Records from a data source
• • • •

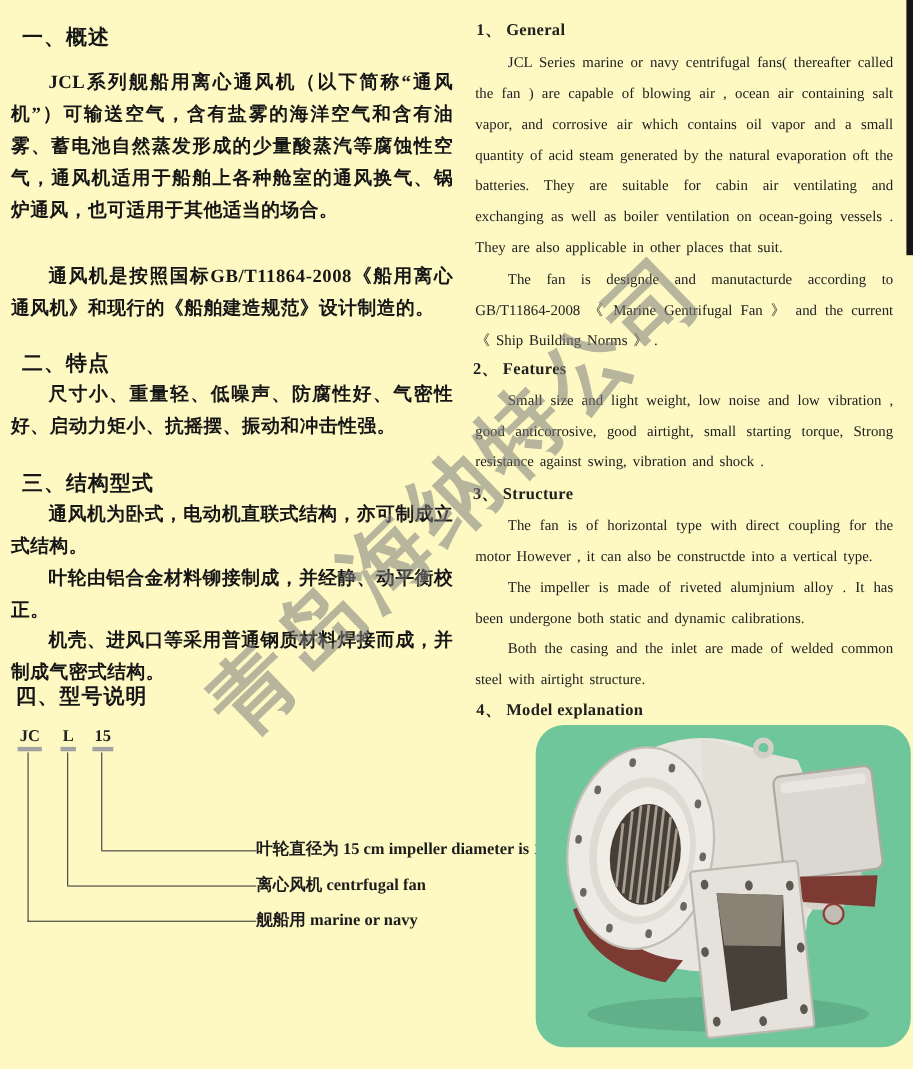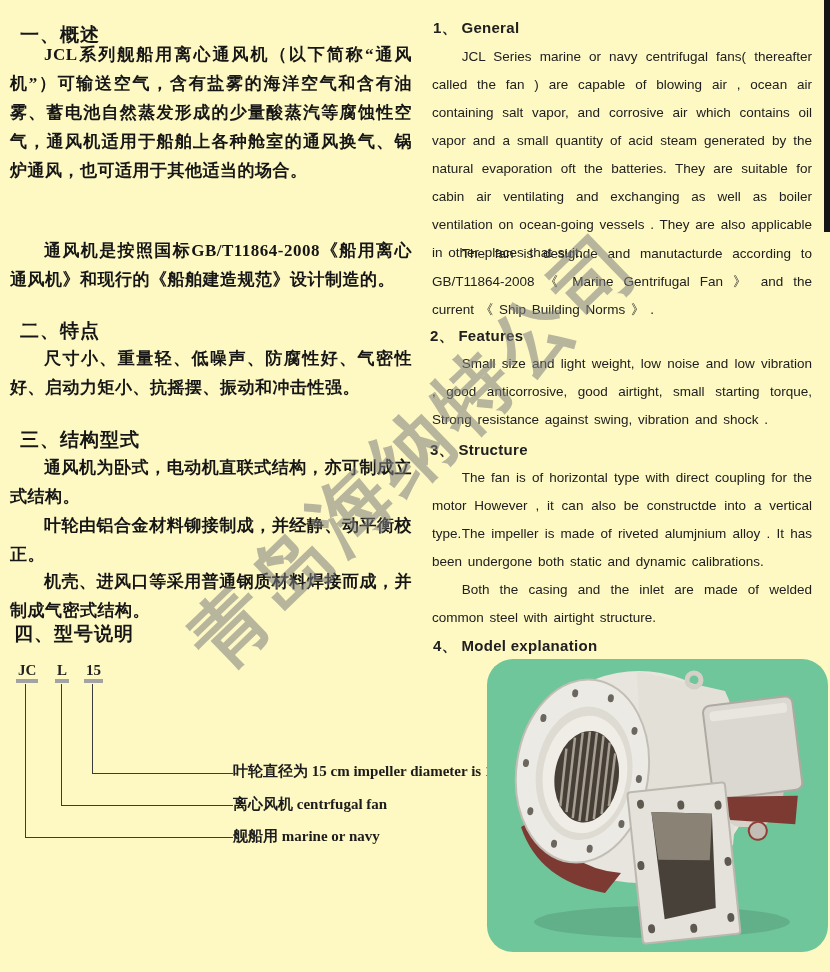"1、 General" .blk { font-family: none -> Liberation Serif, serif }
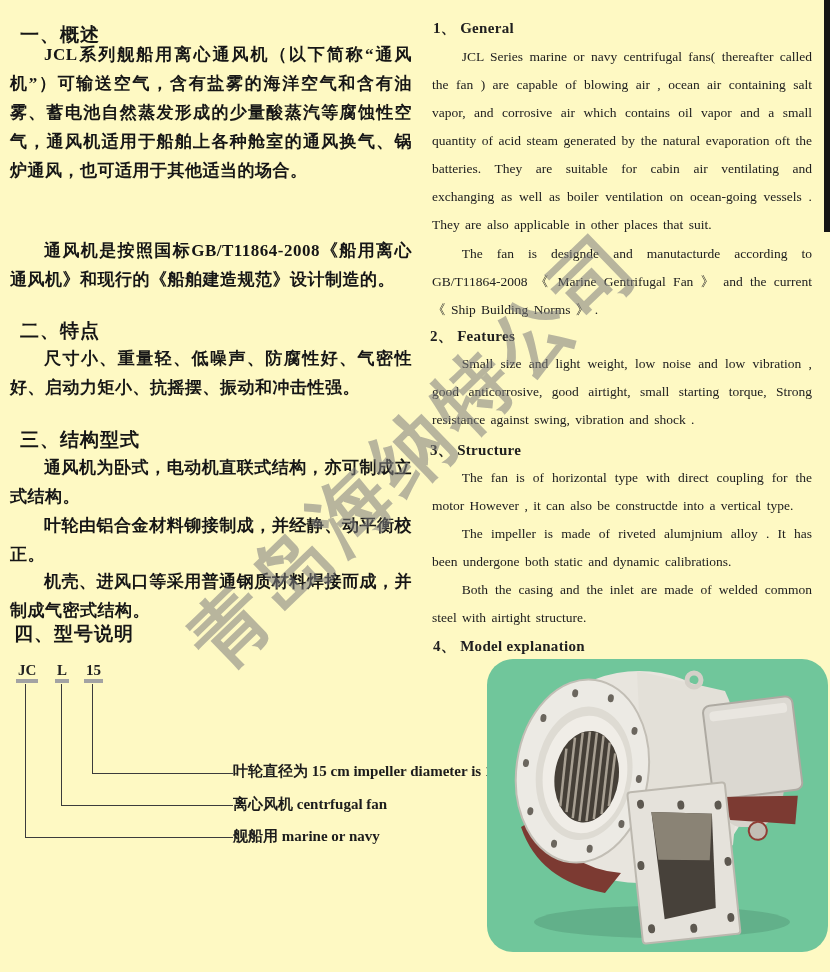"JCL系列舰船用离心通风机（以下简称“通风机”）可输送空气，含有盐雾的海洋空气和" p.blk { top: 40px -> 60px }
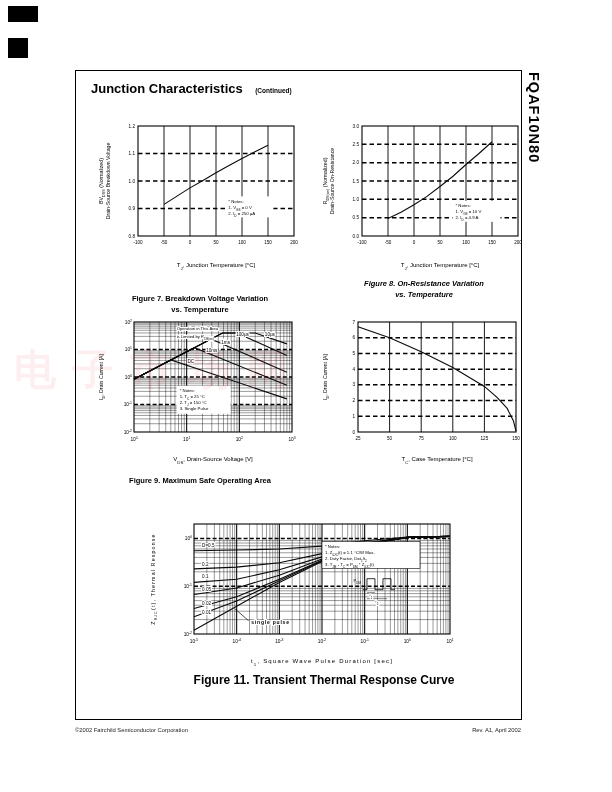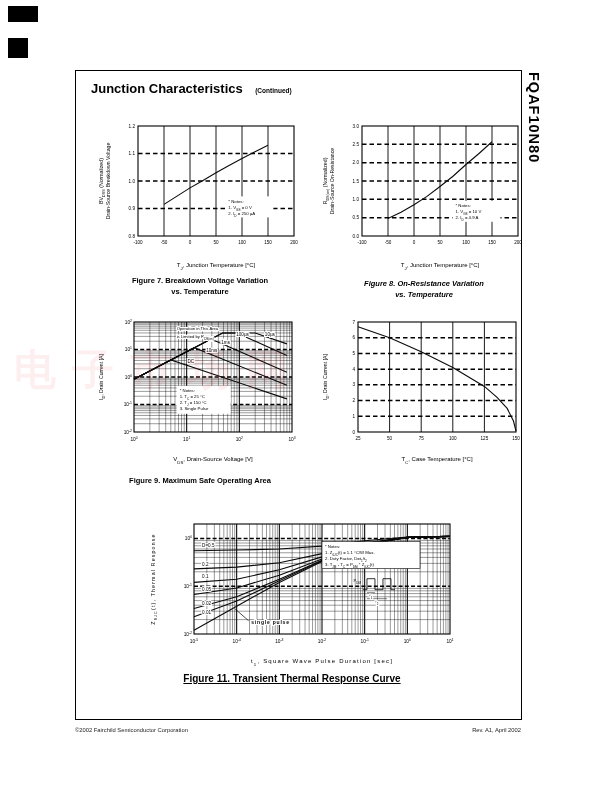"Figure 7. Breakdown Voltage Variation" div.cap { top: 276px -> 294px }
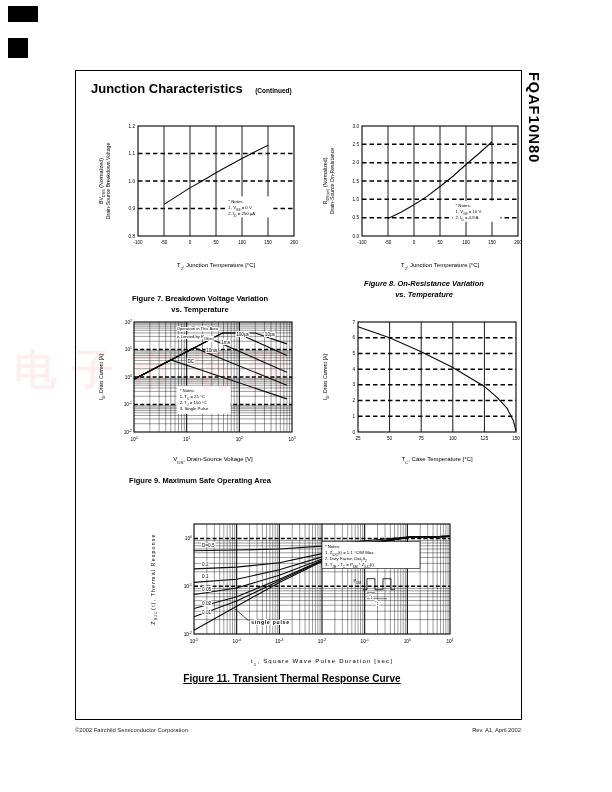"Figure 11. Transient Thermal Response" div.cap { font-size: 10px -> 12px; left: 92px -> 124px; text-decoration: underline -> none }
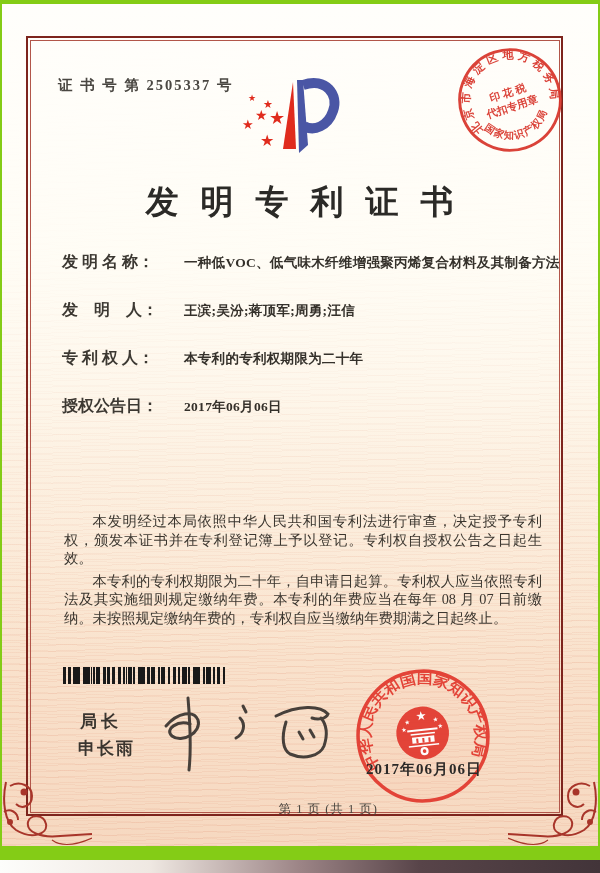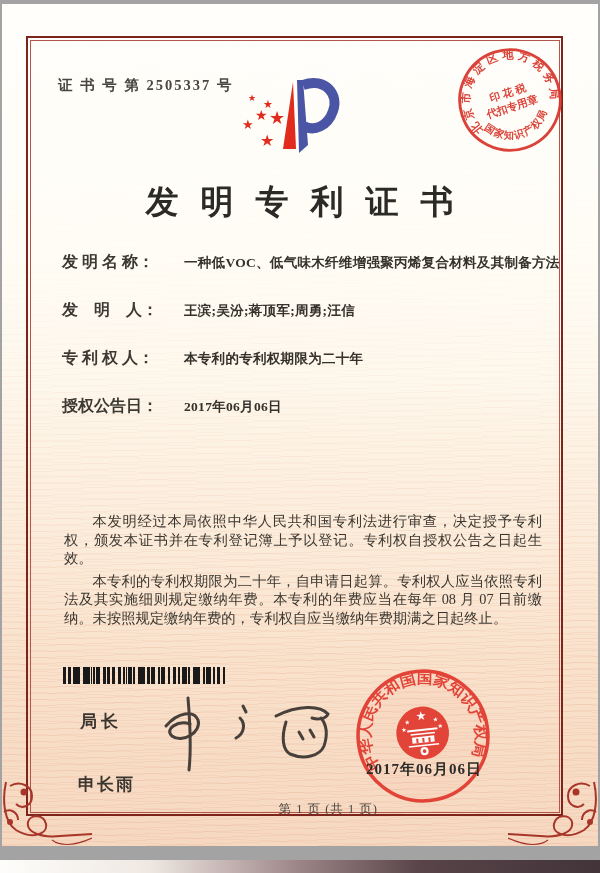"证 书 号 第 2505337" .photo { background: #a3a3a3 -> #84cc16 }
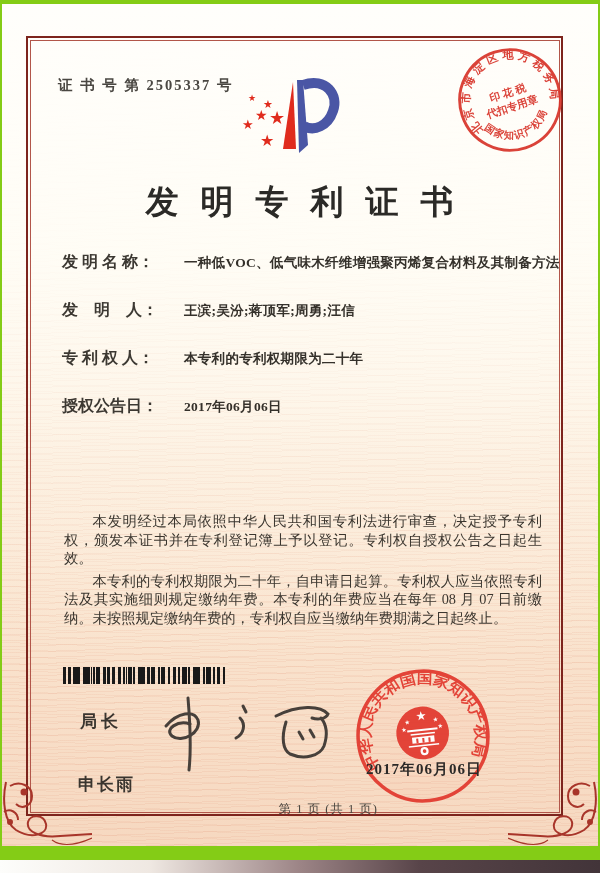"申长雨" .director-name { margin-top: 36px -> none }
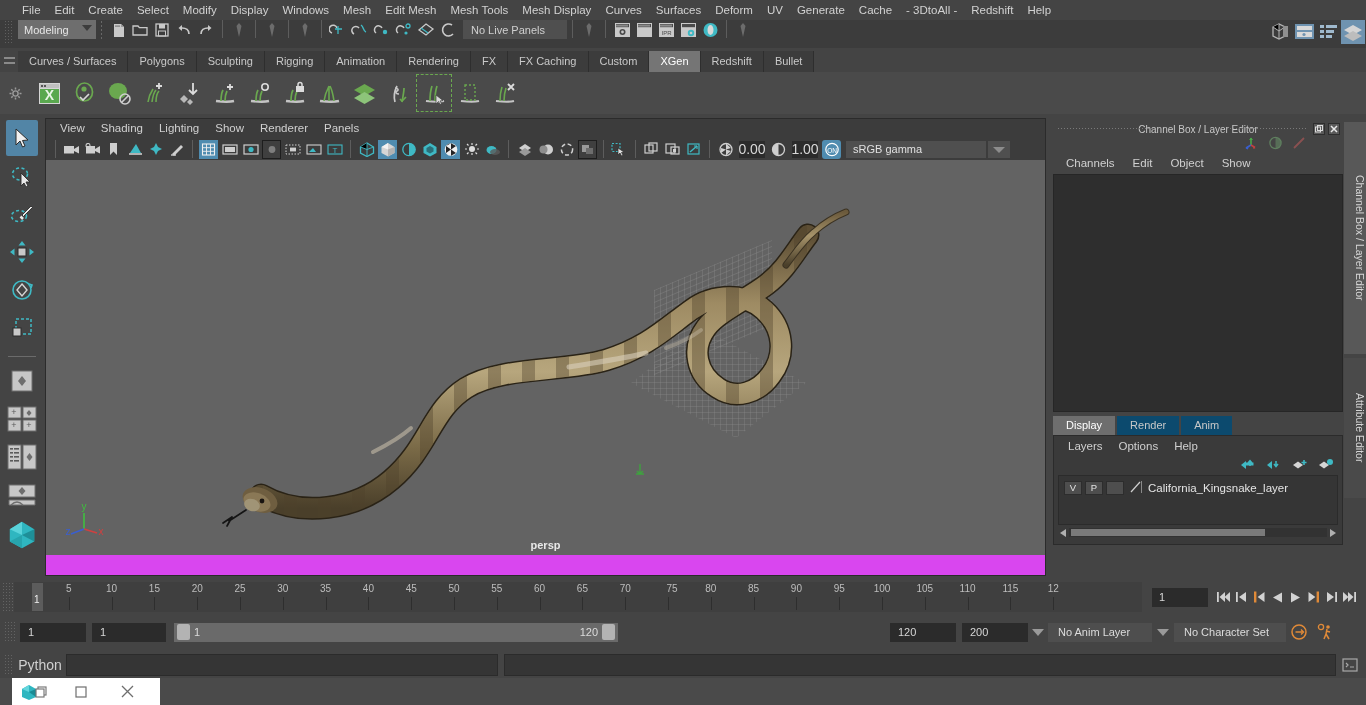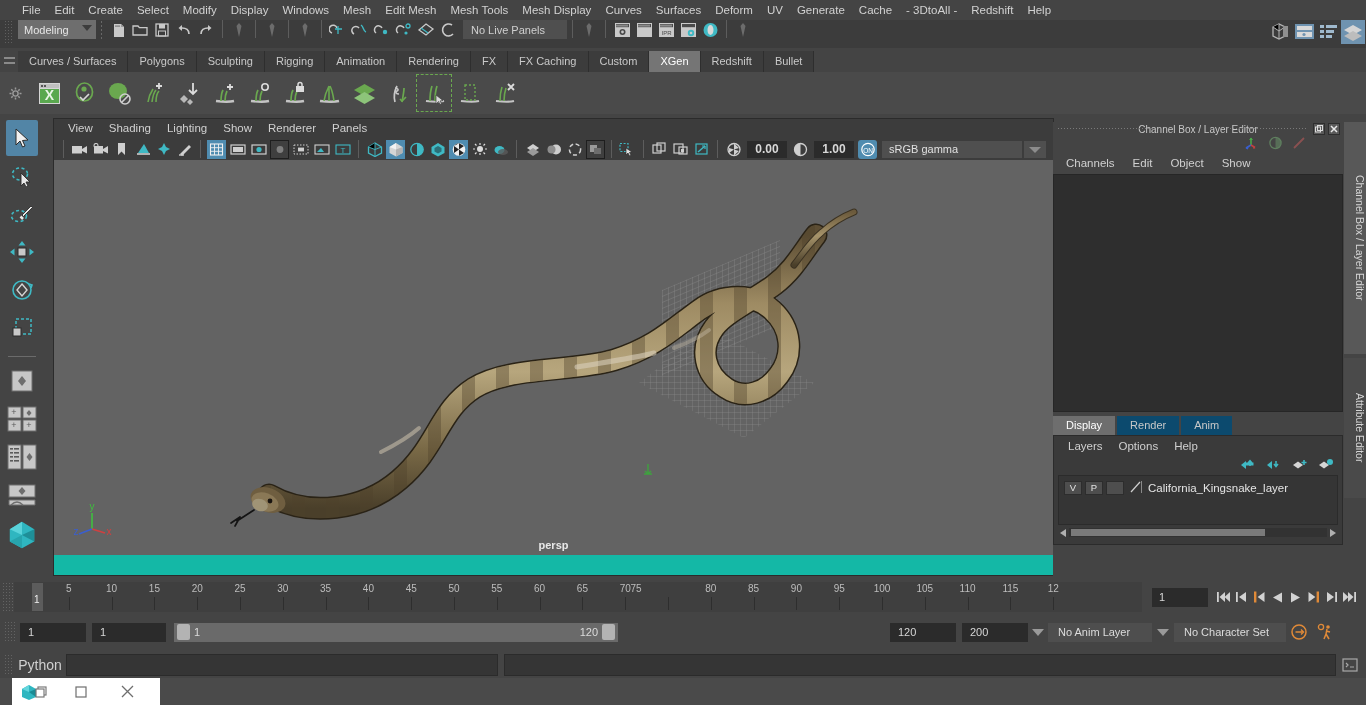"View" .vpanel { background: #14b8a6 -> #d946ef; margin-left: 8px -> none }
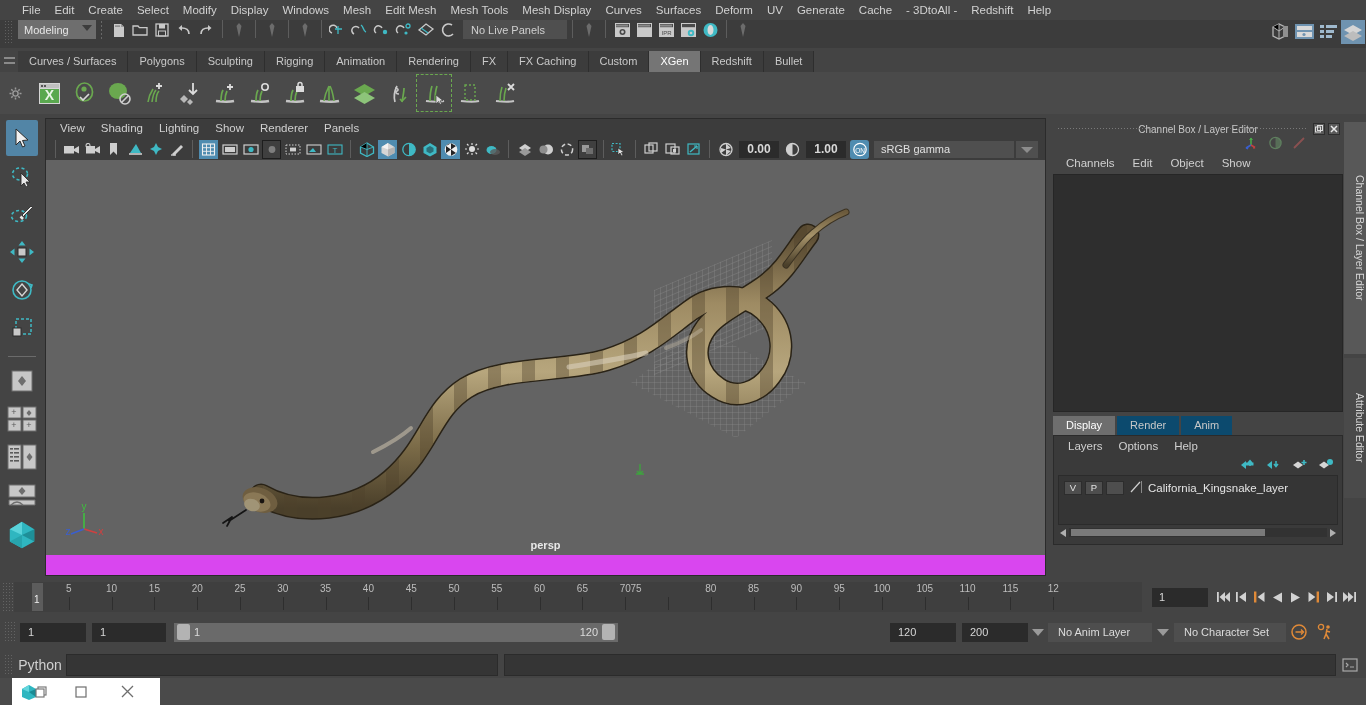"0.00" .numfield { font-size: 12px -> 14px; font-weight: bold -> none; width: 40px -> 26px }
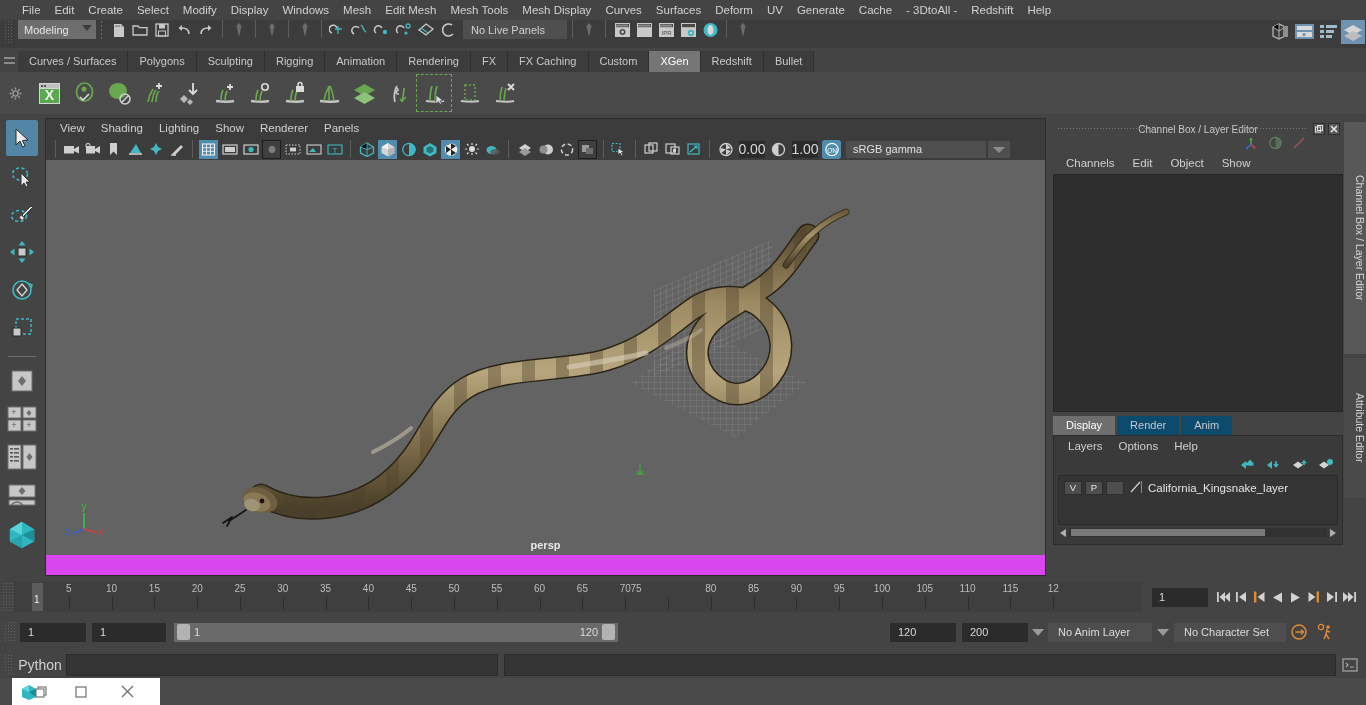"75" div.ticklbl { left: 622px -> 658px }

• • • •

→ Work instruction
All entries above are to be restated exactly, with every image omitted.

→ Exercise answer
"1、 General" .blk { font-family: none -> Liberation Serif, serif }
"JCL系列舰船用离心通风机（以下简称“通风机”）可输送空气，含有盐雾的海洋空气和" p.blk { top: 40px -> 60px }
"Figure 7. Breakdown Voltage Variation" div.cap { top: 276px -> 294px }
"Figure 11. Transient Thermal Response" div.cap { font-size: 10px -> 12px; left: 92px -> 124px; text-decoration: underline -> none }
"证 书 号 第 2505337" .photo { background: #a3a3a3 -> #84cc16 }
"申长雨" .director-name { margin-top: 36px -> none }
"View" .vpanel { background: #14b8a6 -> #d946ef; margin-left: 8px -> none }
"0.00" .numfield { font-size: 12px -> 14px; font-weight: bold -> none; width: 40px -> 26px }
"75" div.ticklbl { left: 622px -> 658px }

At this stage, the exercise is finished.